### What you should do
Each line in the entries below that contains the word "height" counts once. Report how many there are and nothing more.

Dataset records

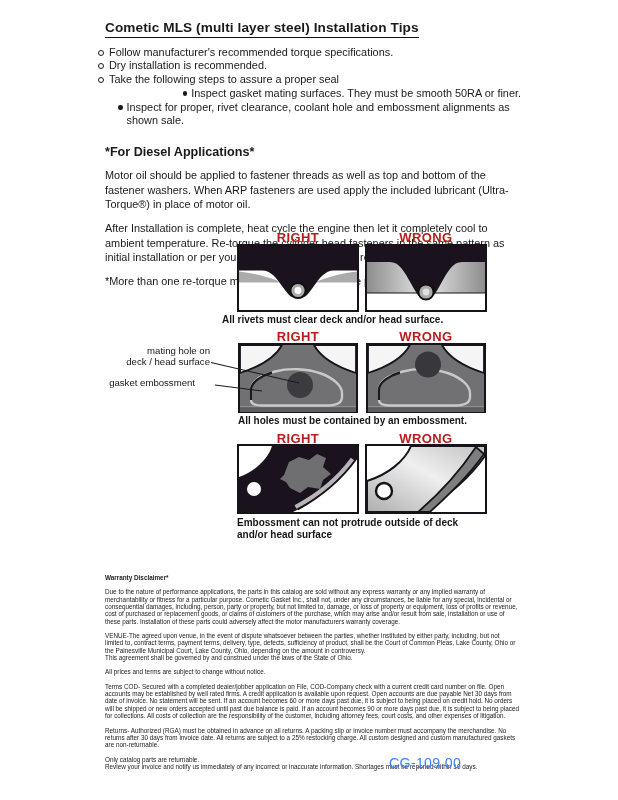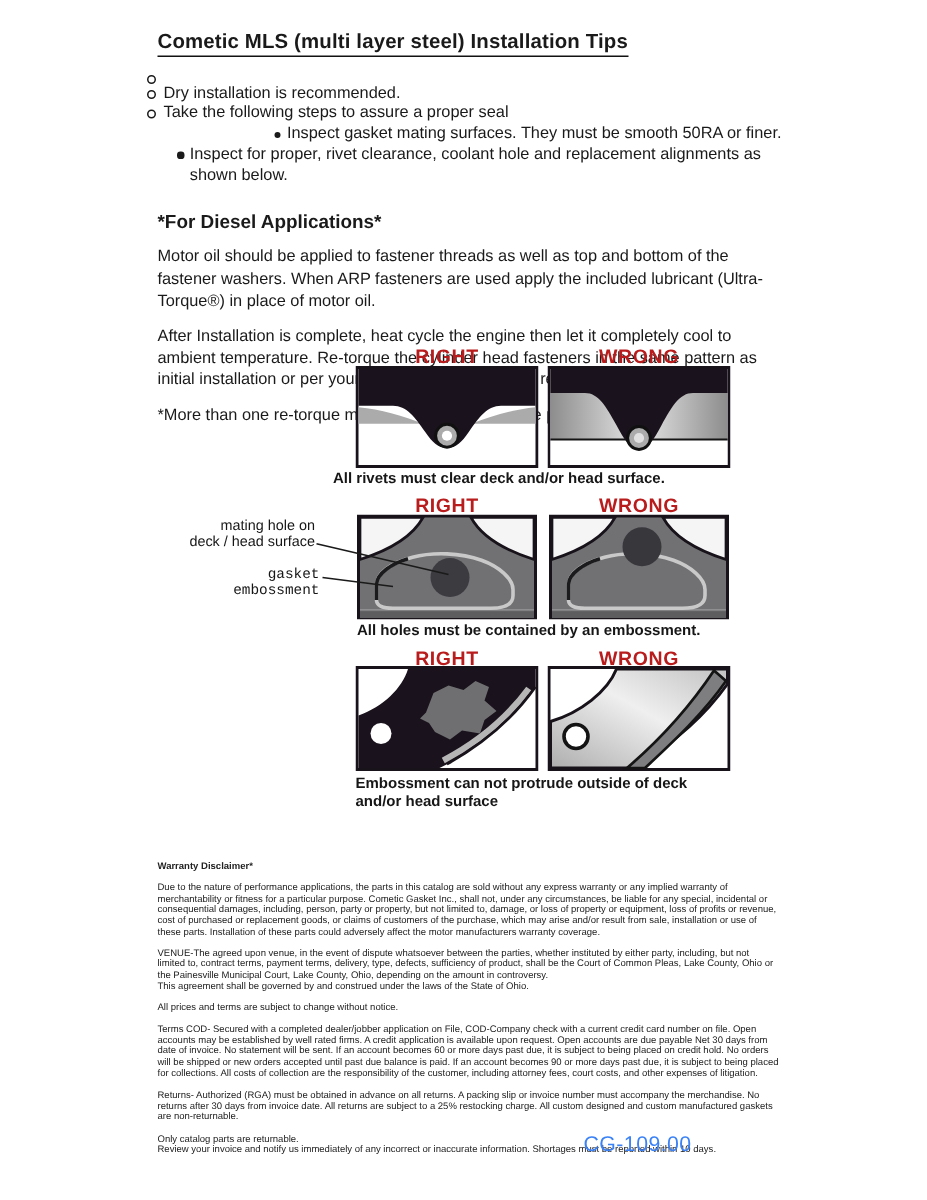--- a/index.html
+++ b/index.html
@@ -36,36 +36,37 @@
 </head>
 <body>
 
 <div class="text-top">
   <div class="title">
     <span class="u">Cometic MLS (multi layer steel) Installation Tips</span>
   </div>
   <div class="bullets">
     <div class="bullet">
       <span class="o-marker"></span>
+      <span>Follow manufacturer's recommended torque specifications.</span>
     </div>
     <div class="bullet">
       <span class="o-marker"></span>
       <span>Dry installation is recommended.</span>
     </div>
     <div class="bullet">
       <span class="o-marker"></span>
       <span>Take the following steps to assure a proper seal</span>
     </div>
     <div class="bullet sub">
       <span class="d-marker"></span>
       <span>Inspect gasket mating surfaces.  They must be smooth 50RA or finer.</span>
     </div>
     <div class="bullet sub">
       <span class="d-marker"></span>
-      <span>Inspect for proper, rivet clearance, coolant hole and replacement alignments as shown below.</span>
+      <span>Inspect for proper, rivet clearance, coolant hole and embossment alignments as shown sale.</span>
     </div>
   </div>
   <div class="diesel-heading">*For Diesel Applications*</div>
   <div class="para">Motor oil should be applied to fastener threads as well as top and bottom of the fastener washers. When ARP fasteners are used apply the included lubricant (Ultra-Torque®) in place of motor oil.</div>
   <div class="para">After Installation is complete, heat cycle the engine then let it completely cool to ambient temperature. Re-torque the cylinder head fasteners in the same pattern as initial installation or per your fastener manufacturer's recommendations.</div>
   <div class="para">*More than one re-torque may be required to achieve proper fastener stretch*</div>
 </div>
 
 <div class="fig-label" style="left:237px; top:230px;">RIGHT</div>
 <div class="fig-label" style="left:365px; top:230px;">WRONG</div>
@@ -102,21 +103,21 @@
 
 <div class="fig-caption" style="left:222px; top:314px;">All rivets must clear deck and/or head surface.</div>
 
 <div class="fig-label" style="left:237px; top:329px;">RIGHT</div>
 <div class="fig-label" style="left:365px; top:329px;">WRONG</div>
 
 <div class="ann" style="left:120px; top:346px; width:90px;">
   <div>mating hole on</div>
   <div>deck / head surface</div>
 </div>
-<div class="ann" style="left:118px; top:378px; width:95px;font-family:Liberation Mono, monospace;">gasket embossment</div>
+<div class="ann" style="left:100px; top:378px; width:95px;">gasket embossment</div>
 
 <div class="panel" style="left:238px; top:343px;">
   <svg width="120" height="70" viewBox="0 0 120 70">
     <rect x="1" y="1" width="118" height="68" fill="#717174" stroke="#18121a" stroke-width="2"></rect>
     <path d="M2,2 H44 C38,13 24,23 2,30 Z" fill="#f5f5f5" stroke="#18121a" stroke-width="1.8"></path>
     <path d="M118,2 H76 C82,13 96,23 118,30 Z" fill="#f5f5f5" stroke="#18121a" stroke-width="1.8"></path>
     <line x1="2" y1="63.5" x2="118" y2="63.5" stroke="#8f8f92" stroke-width="1"></line>
     <rect x="2" y="64.5" width="116" height="4.5" fill="#5d5d60"></rect>
     <path d="M13,57 V47 C13,39 22,32.5 37,28.5 C51,24.8 69,25.5 83,30.5 C95,34.8 104,43 104,50 V54 C104,60 98,62.5 89,62.5 H24 C16.5,62.5 13,61 13,57 Z" fill="none" stroke="#c9c9c9" stroke-width="2.4"></path>
     <path d="M34,29.5 C24,32.5 13,39 13,47 V57" fill="none" stroke="#1b1b1d" stroke-width="2.4"></path>

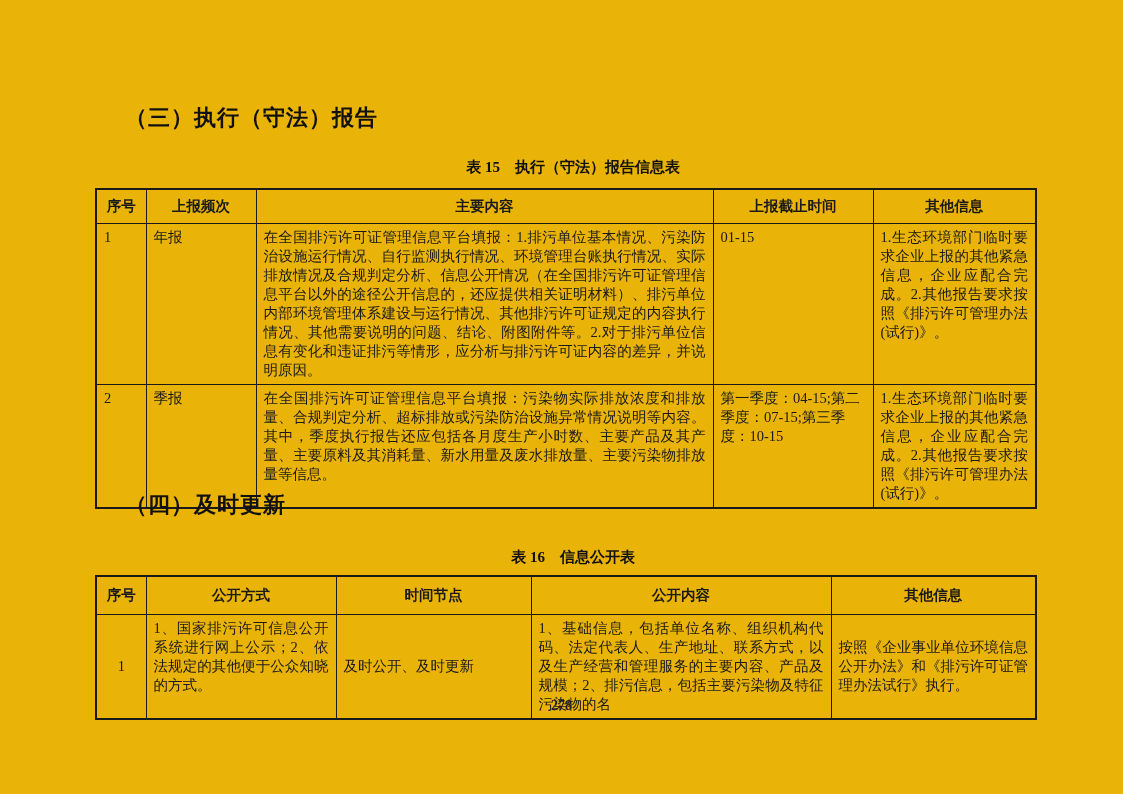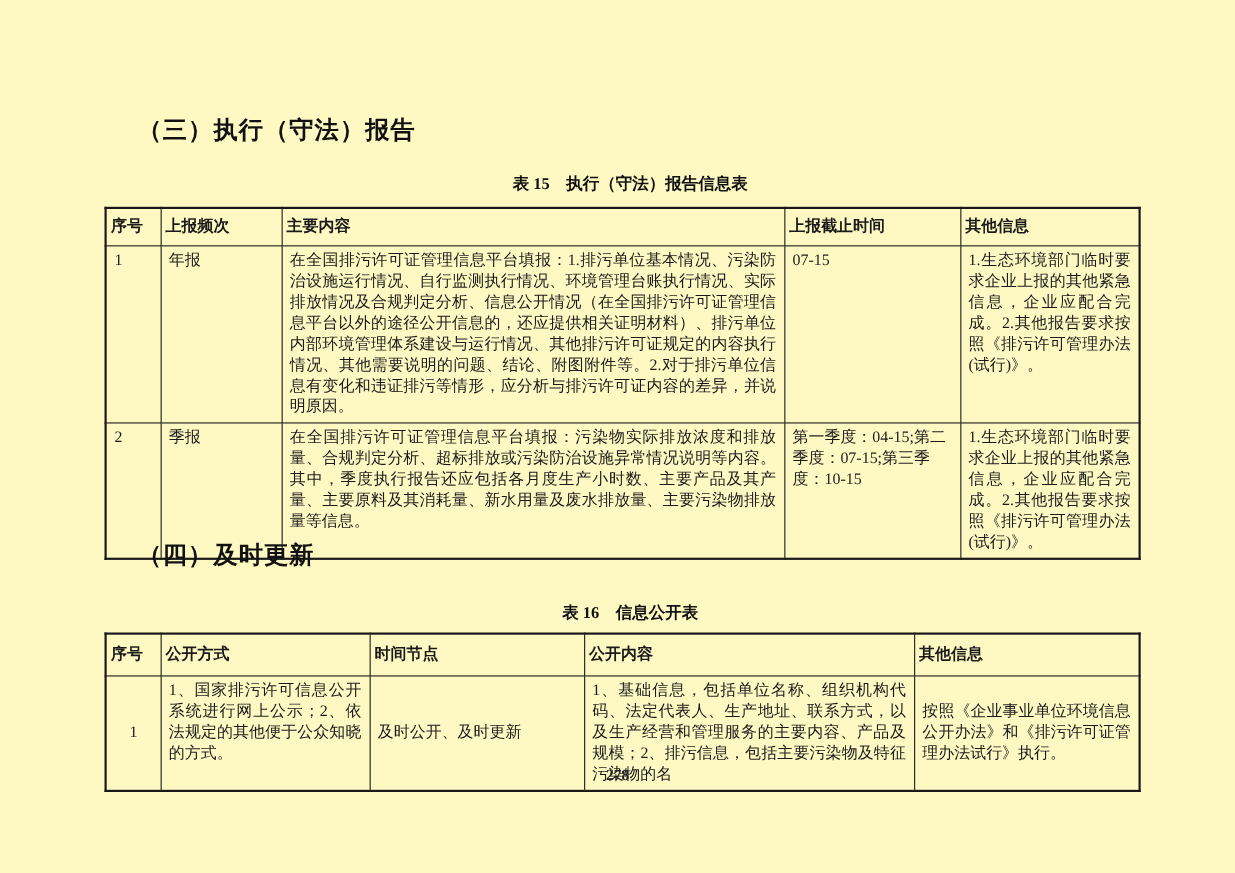--- a/index.html
+++ b/index.html
@@ -1,20 +1,20 @@
 <!DOCTYPE html>
 <html><head>
 <meta charset="utf-8">
 <style>
   html, body { margin: 0; padding: 0; background: #ffffff; }
   .page {
     position: relative;
     width: 1123px;
     height: 794px;
-    background: #fef9c3;
+    background: #eab308;
     font-family: "Liberation Serif", "DejaVu Serif", serif;
     color: #1a1a1a;
     overflow: hidden;
   }
   .section-heading {
     position: absolute;
     left: 125px;
     font-size: 22px;
     font-weight: bold;
     letter-spacing: 1px;
@@ -47,21 +47,21 @@
     border: 1px solid #1a1a1a;
     font-size: 14.5px;
     line-height: 19px;
     padding: 4px 7px;
     vertical-align: top;
     word-break: break-all;
     box-sizing: border-box;
   }
   .doc-table th {
     font-weight: bold;
-    text-align: left;
+    text-align: center;
     vertical-align: middle;
     height: 34px;
     padding: 2px 4px;
   }
   #table16 th { height: 38px; }
   .doc-table td.cell-justify { text-align: justify; }
   .doc-table td.v-mid { vertical-align: middle; }
   .doc-table td.h-center { text-align: center; }
   #t15-row1 td { height: 133px; }
   #t15-row2 td { height: 108px; }
@@ -99,21 +99,21 @@
       <th>序号</th>
       <th>上报频次</th>
       <th>主要内容</th>
       <th>上报截止时间</th>
       <th>其他信息</th>
     </tr>
     <tr id="t15-row1">
       <td>1</td>
       <td>年报</td>
       <td class="cell-justify">在全国排污许可证管理信息平台填报：1.排污单位基本情况、污染防治设施运行情况、自行监测执行情况、环境管理台账执行情况、实际排放情况及合规判定分析、信息公开情况（在全国排污许可证管理信息平台以外的途径公开信息的，还应提供相关证明材料）、排污单位内部环境管理体系建设与运行情况、其他排污许可证规定的内容执行情况、其他需要说明的问题、结论、附图附件等。2.对于排污单位信息有变化和违证排污等情形，应分析与排污许可证内容的差异，并说明原因。</td>
-      <td>07-15</td>
+      <td>01-15</td>
       <td class="cell-justify">1.生态环境部门临时要求企业上报的其他紧急信息，企业应配合完成。2.其他报告要求按照《排污许可管理办法(试行)》。</td>
     </tr>
     <tr id="t15-row2">
       <td>2</td>
       <td>季报</td>
       <td class="cell-justify">在全国排污许可证管理信息平台填报：污染物实际排放浓度和排放量、合规判定分析、超标排放或污染防治设施异常情况说明等内容。其中，季度执行报告还应包括各月度生产小时数、主要产品及其产量、主要原料及其消耗量、新水用量及废水排放量、主要污染物排放量等信息。</td>
       <td>第一季度：04-15;第二季度：07-15;第三季度：10-15</td>
       <td class="cell-justify">1.生态环境部门临时要求企业上报的其他紧急信息，企业应配合完成。2.其他报告要求按照《排污许可管理办法(试行)》。</td>
     </tr>
   </tbody>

### Output
9